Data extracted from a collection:
┄┄┄┄┄┄

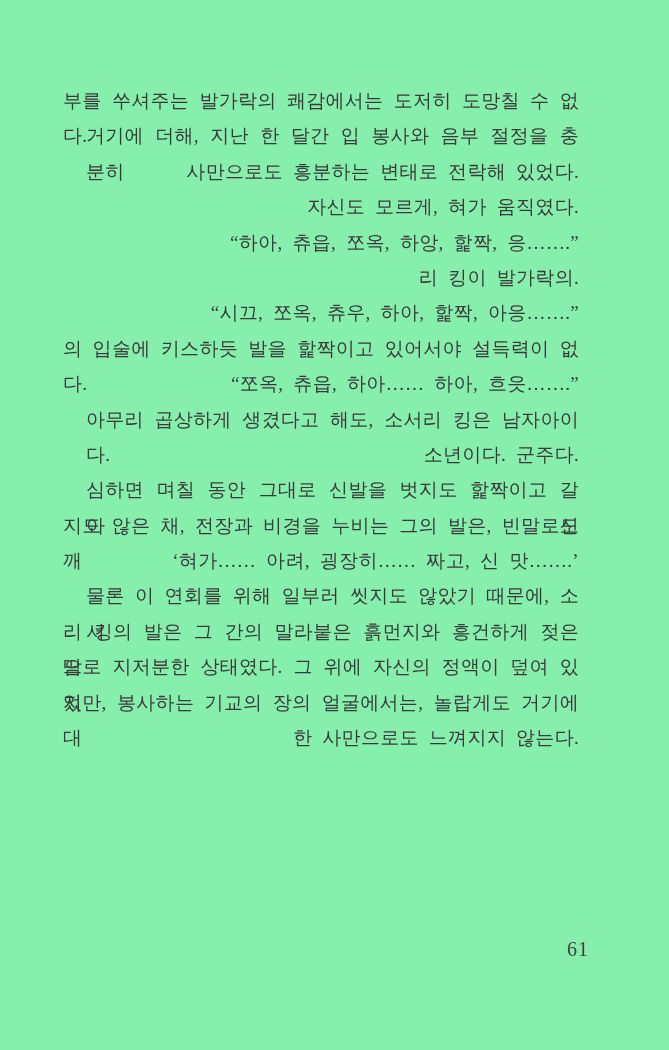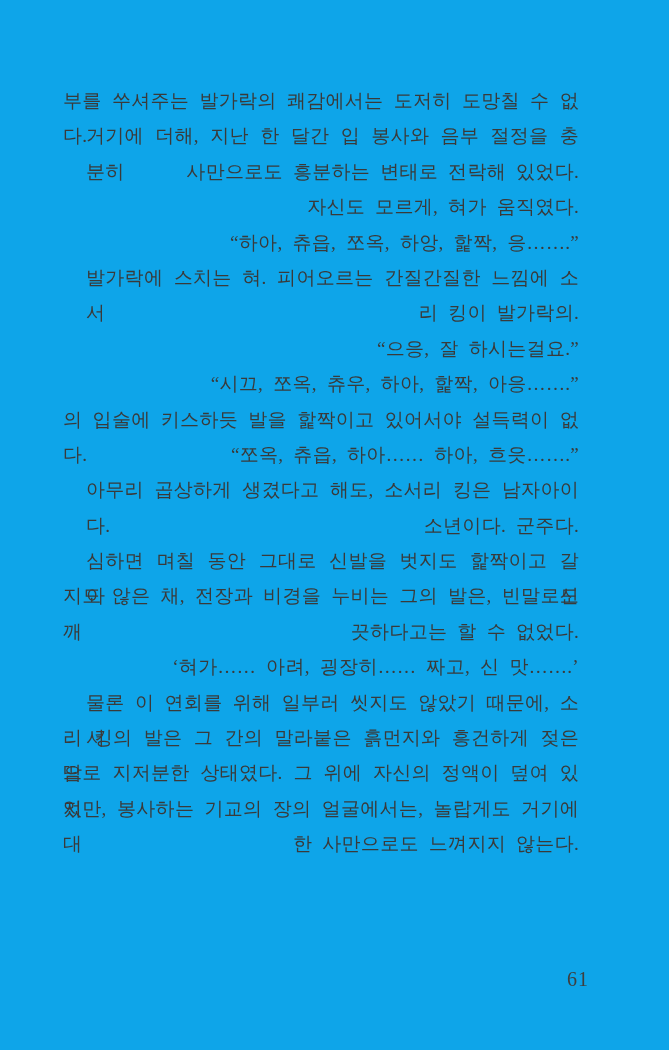"부를 쑤셔주는 발가락의 쾌감에서는 도저히" .page { background: #0ea5e9 -> #86efac }
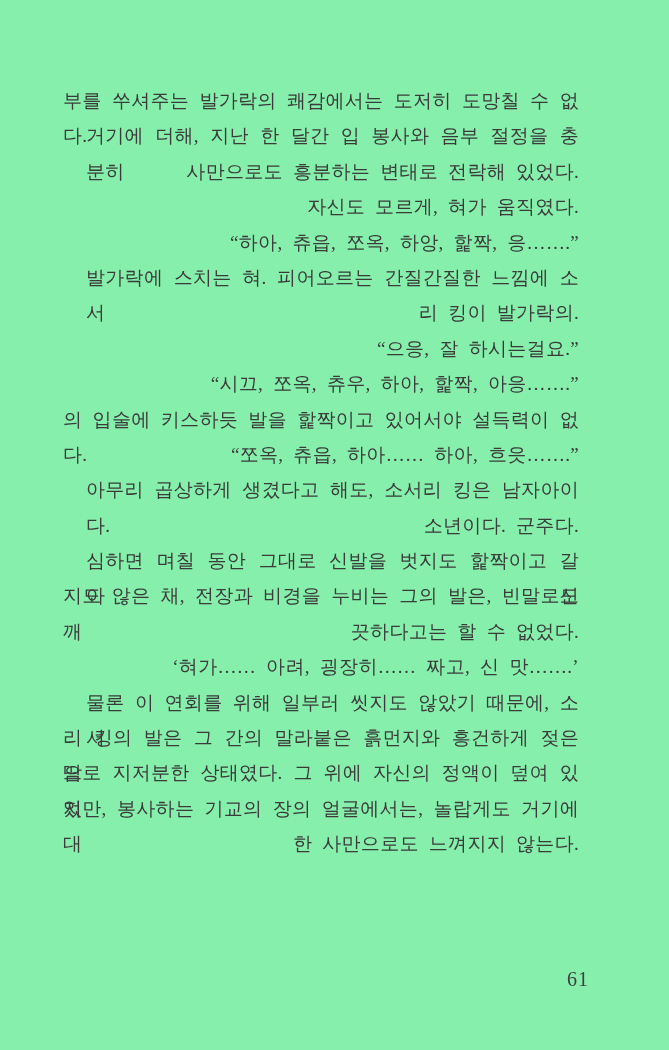"발가락에 스치는 혀. 피어오르는 간질간질한" div.line { html: <div>발가락에 스치는 혀. 피어오르는 간질간질한 느낌에 소서</div> -> none }
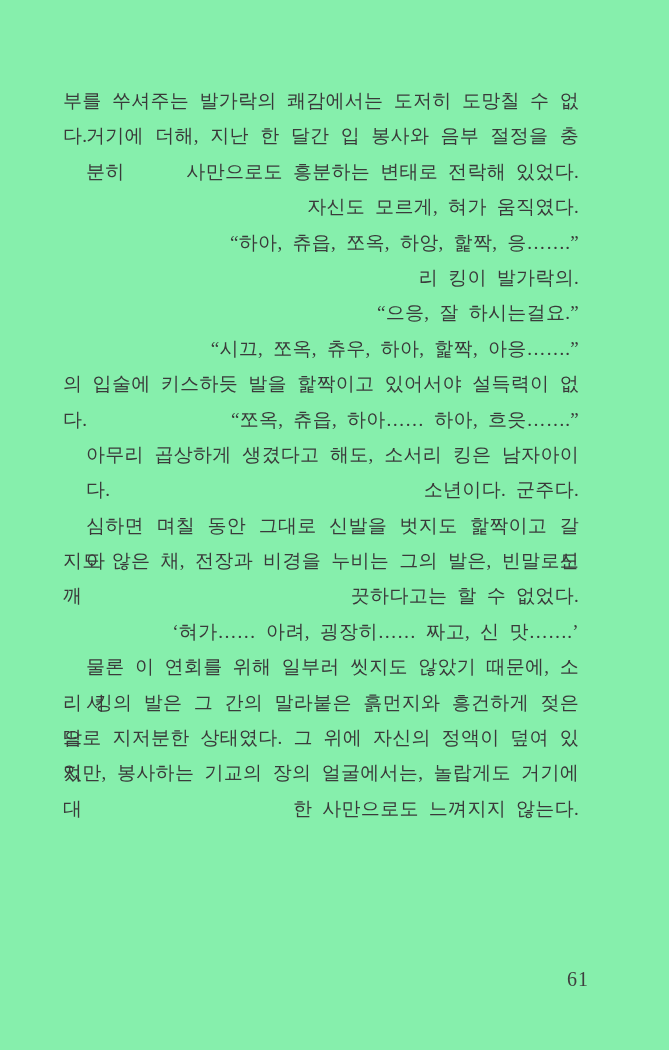"“으응, 잘 하시는걸요.”" div.line { html: <div>“으응, 잘 하시는걸요.”</div> -> none }
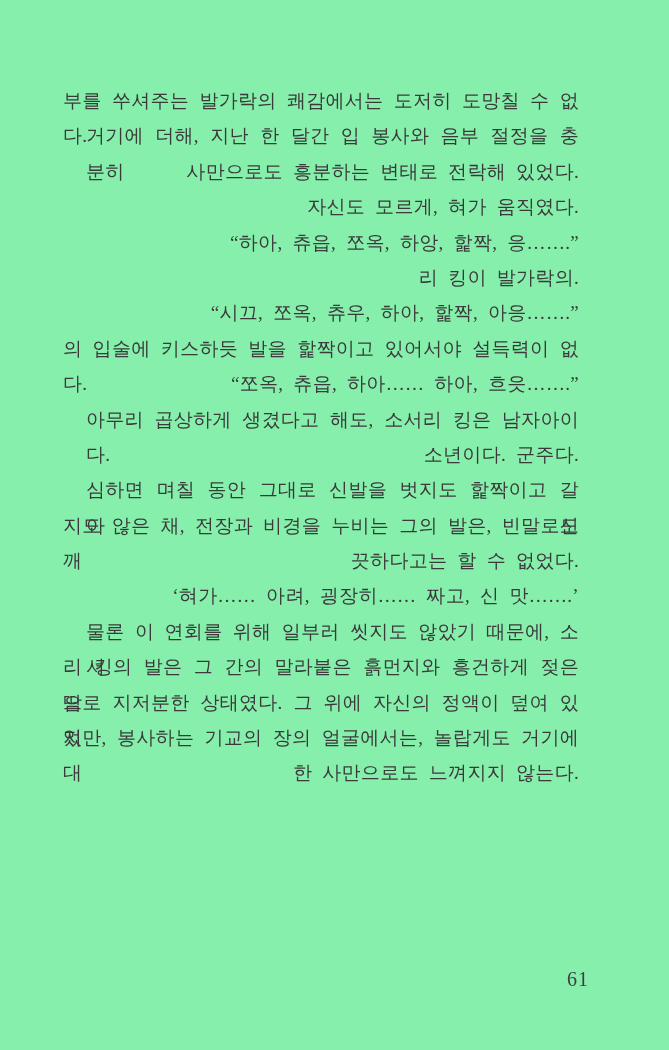"끗하다고는 할 수 없었다." div.line { html: <div>끗하다고는 할 수 없었다.</div> -> none }
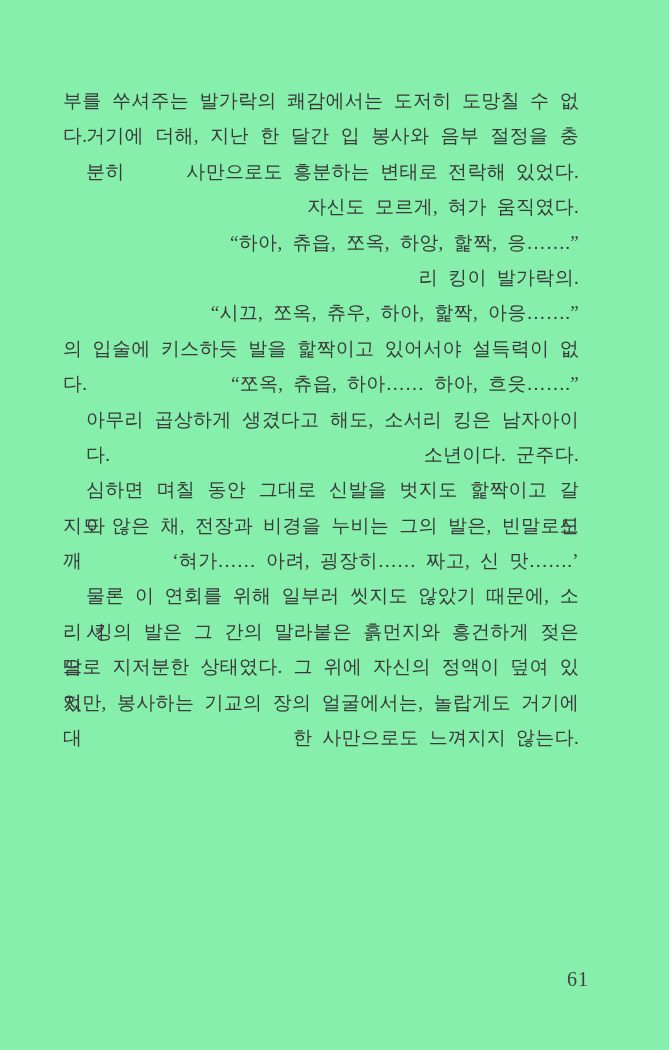"61" .page-number { top: 968px -> 938px }
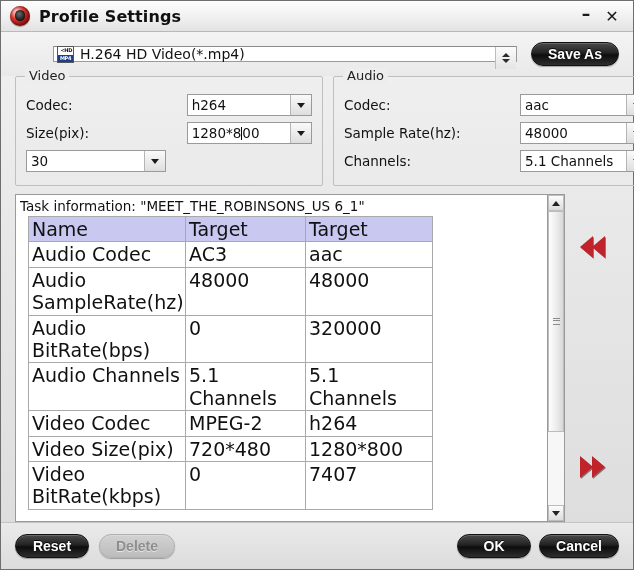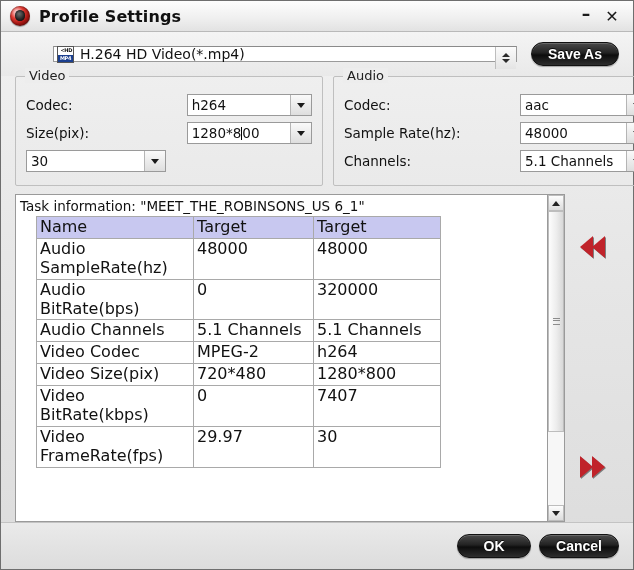"Name" .tbl { font-size: 16px -> 19px; margin-left: 20px -> 12px }
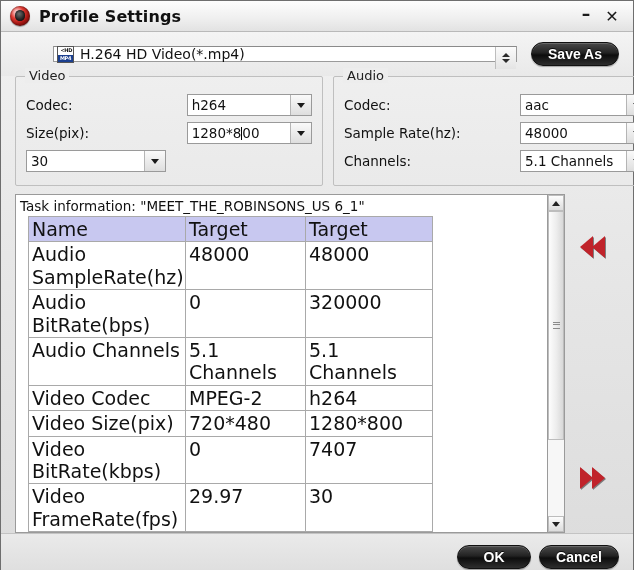"Audio Codec" tr { html: none -> <tr> <td>Audio Codec</td> <td>AC3</td> <td>aac</td> </tr> }
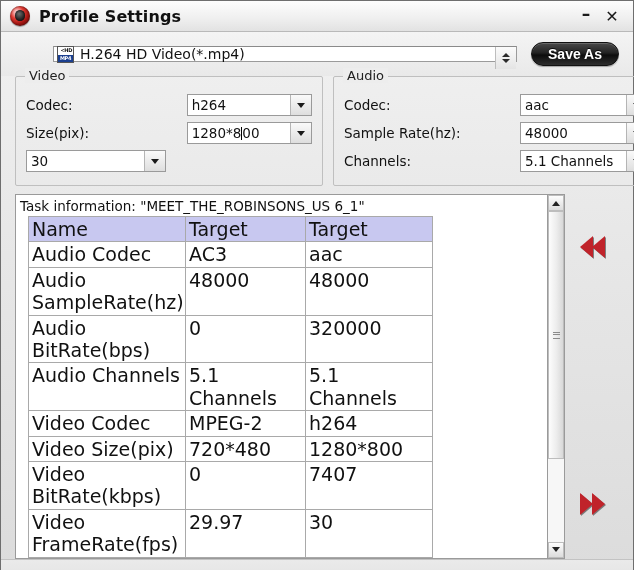"Video FrameRate(fps)" tr.tall { html: <tr> <td>Video FrameRate(fps)</td> <td>29.97</td> <td>30</td> </tr> -> none }
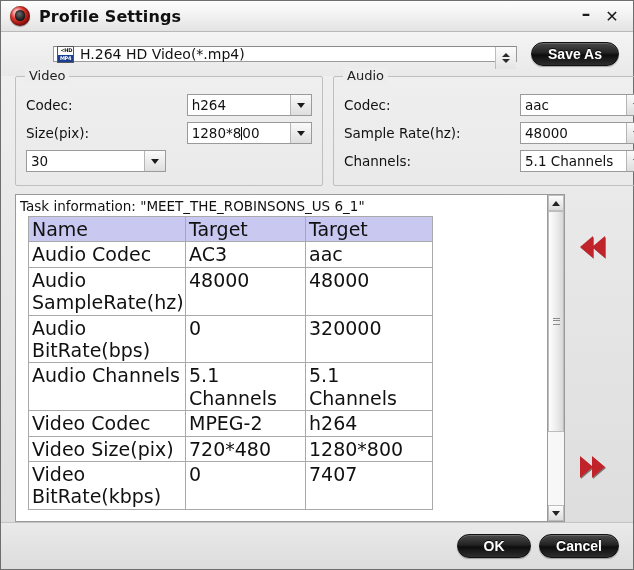"Reset" div.left { html: none -> <div> <button>Reset</button> <button>Delete</button> </div> }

┄┄┄┄┄┄

WORK TO COMPLETE. Please write out exactly the lines from the one containing "top: 968px ->" through the last line of the records above, and leave out any pictures.

FINISHED TASK.
"61" .page-number { top: 968px -> 938px }
"Name" .tbl { font-size: 16px -> 19px; margin-left: 20px -> 12px }
"Audio Codec" tr { html: none -> <tr> <td>Audio Codec</td> <td>AC3</td> <td>aac</td> </tr> }
"Video FrameRate(fps)" tr.tall { html: <tr> <td>Video FrameRate(fps)</td> <td>29.97</td> <td>30</td> </tr> -> none }
"Reset" div.left { html: none -> <div> <button>Reset</button> <button>Delete</button> </div> }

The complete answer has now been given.